Fluorescence microscopy for phase separation assays

Purified fluorescently labeled proteins were imaged using 100 × 1.4 NA oil objective, on a wide-field fluorescence microscope Zeiss Observer Z1. Reactions for phase separation assay were prepared in tubes and transferred to slides for imaging. Lsm7 droplet formation was induced at room temperature by adjusting the salt concentration to 150 mM NaCl and adding crowding agent Dextran 70 or Ficoll 400, keeping the concentrations of other buffer components the same (pH 7.4). The condensate sensitivity to changes in pH (pH 7.4, pH 6.5, or pH 5.5) and salt concentration (150 mM, 500 mM, or 800 mM) was studied by adjusting the components accordingly. Droplets were allowed to grow for 30 min before imaging. For phase separation assays in which 200 ng/µl total yeast RNA (Thermo Fisher Scientific) was added, all images were captured after 5 min of phase separation induction.

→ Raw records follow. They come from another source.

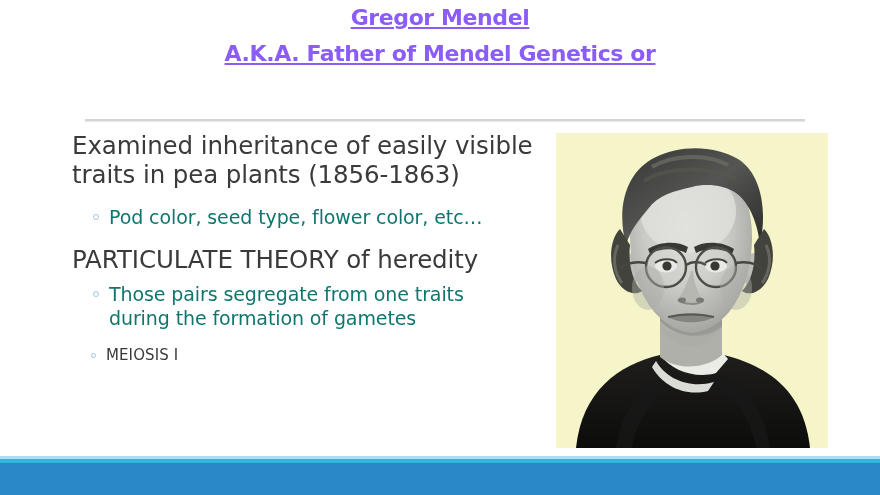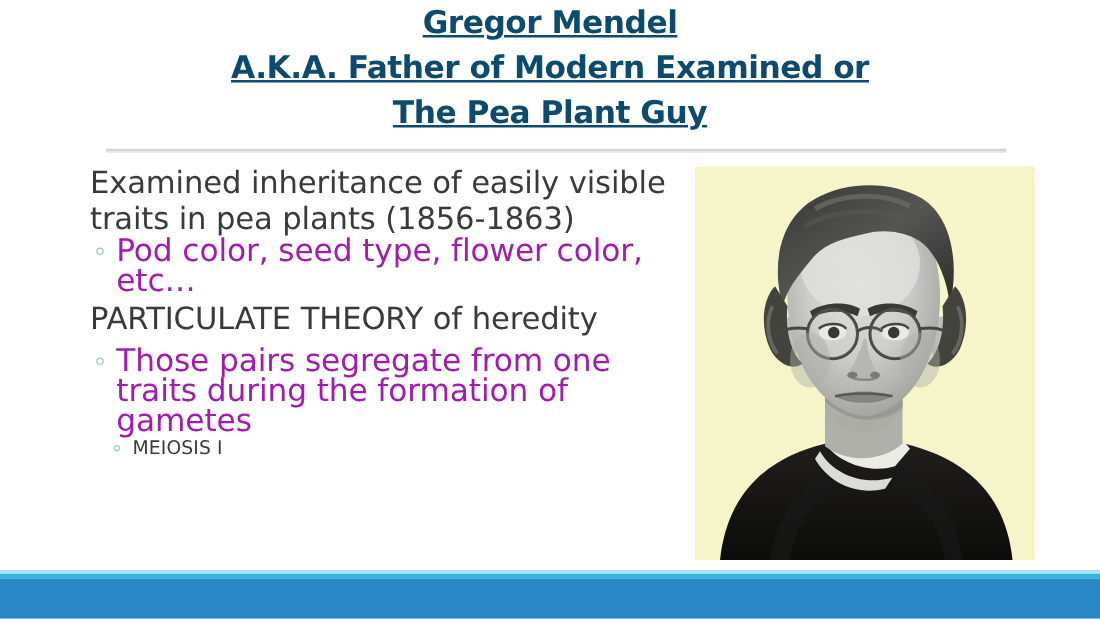"Gregor Mendel" .title-line { color: #0c4a6e -> #8b5cf6; font-size: 25px -> 22px }
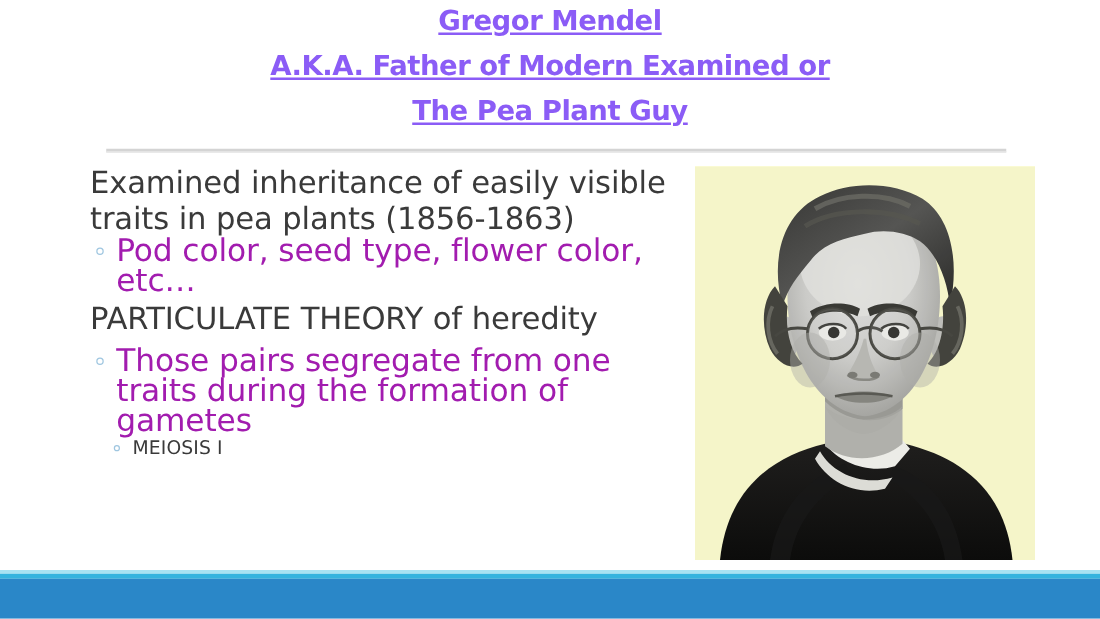"A.K.A. Father of Modern Examined" span.u { text: Modern Examined -> Mendel Genetics }
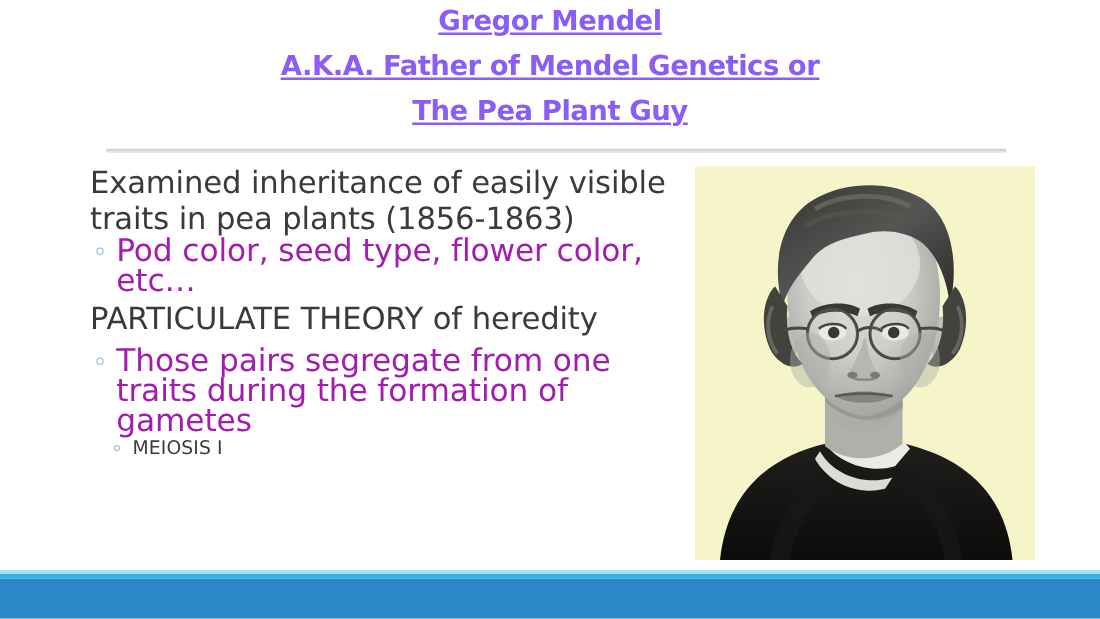"The Pea Plant Guy" div.title-line { html: <div><span>The Pea Plant Guy</span></div> -> none }
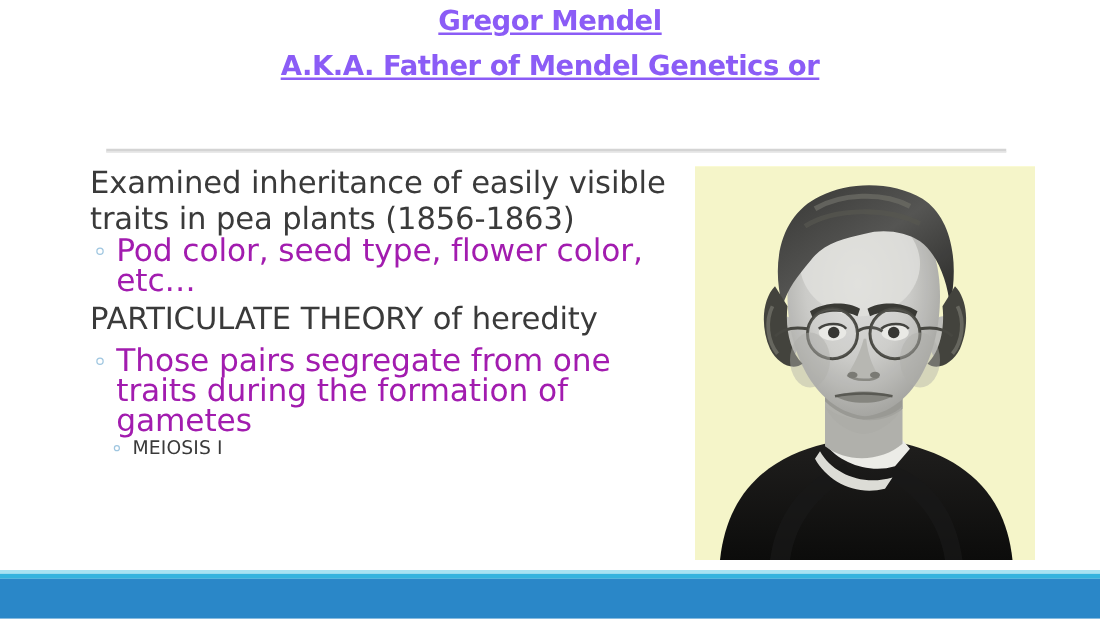"Pod color, seed type, flower" .lvl2 { color: #a21caf -> #0f766e; font-size: 25px -> 19px; margin: 0 -> 16px }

Super-resolution three-dimensional structured illumination microscopy

Cells carrying both Pab1-RFP and Lsm7-eGFP were treated and fixed with 3.7% formaldehyde and washed twice with PBS (pH 7.4). For 3D-SIM, the ELYRA PS.1 LSM780 setup from Zeiss (Carl Zeiss, Jena Germany) was used89. 3D-SIM images of the protein foci (Lsm7-eGFP) and SGs (Pab1-RFP) were taken with a 100×/1.46 plan-apochromat oil-immersion objective with excitation light wavelengths of 488 nm and 561 nm, respectively. Z-stacks with an interval of 100 nm were used to scan the whole yeast in 3D-SIM. For acquisition and super-resolution processing and calculation as well as for 3D reconstruction, the Zen2012 software (Carl Zeiss, Jena Germany) and Imaris 7.2.3 were used. The ELYRA System was corrected for chromatic aberration in x-, y-, and z-directions using multicolor beads, and all obtained images were examined and aligned accordingly. The sizes of SGs and Lsm7-eGFP foci were quantified by measuring the average areas (converted from the quantified pixels) of the corresponding signals and then calculating the diameters. The association of Lsm7-eGFP with SGs (Pab1-RFP) under 2-DG treatment for 120 min was demonstrated by constructing a 3D-Surface using the Imaris 7.2.3 software.

Western blotting assay

The total yeast protein extraction method90 was used with modification. About 1.0 unit OD600 of yeast cells were harvested and incubated in 1 ml of 0.2 M NaOH for 20 min on ice. It was then resuspended in 50 µl of HU sample buffer (8 M urea, 0.2 M Tris–HCl, pH 6.8, 1 mM EDTA, 5% SDS, 1% β-mercaptoethanol, 0.0025% bromophenol blue) and heated for 10 min at 70 °C. All samples were electrophoresed on 10% Tris-HCl/SDS-polyacrylamide gels (BioRad) and transferred onto polyvinylidene difluoride membranes (Merck Millipore). The membranes were then exposed to primary antibodies; mouse anti-Pgk1 (1:1000, Invitrogen, Cat# 459250, monoclonal (22C5D8)), mouse anti-GFP (1:200, Santa Cruz, Cat# sc-9996, monoclonal (B-2)), rabbit anti-GFP (1:5000, Abcam, Cat# ab6556; 1:10000, Abcam, Cat# ab290) or rabbit anti-RFP (1:2000, Abcam, Cat# ab62341), followed by secondary antibodies; HRP conjugated goat anti-mouse IgG (H + L) (1:5000 (Figs. 1e and 2c), 1:3000 (Supplementary Figs. 2c and 4b), Invitrogen, Cat# 62-6520) or goat anti-rabbit DyLight 650 (1:5000, Invitrogen, Cat# 84546). Relative protein expression was analyzed by the Odyssey® imaging system (Licor) or Bio-Rad ChemiDoc MP Imaging System and was normalized to Pgk1. For an example of presentation of full scan blots, see the Source Data file.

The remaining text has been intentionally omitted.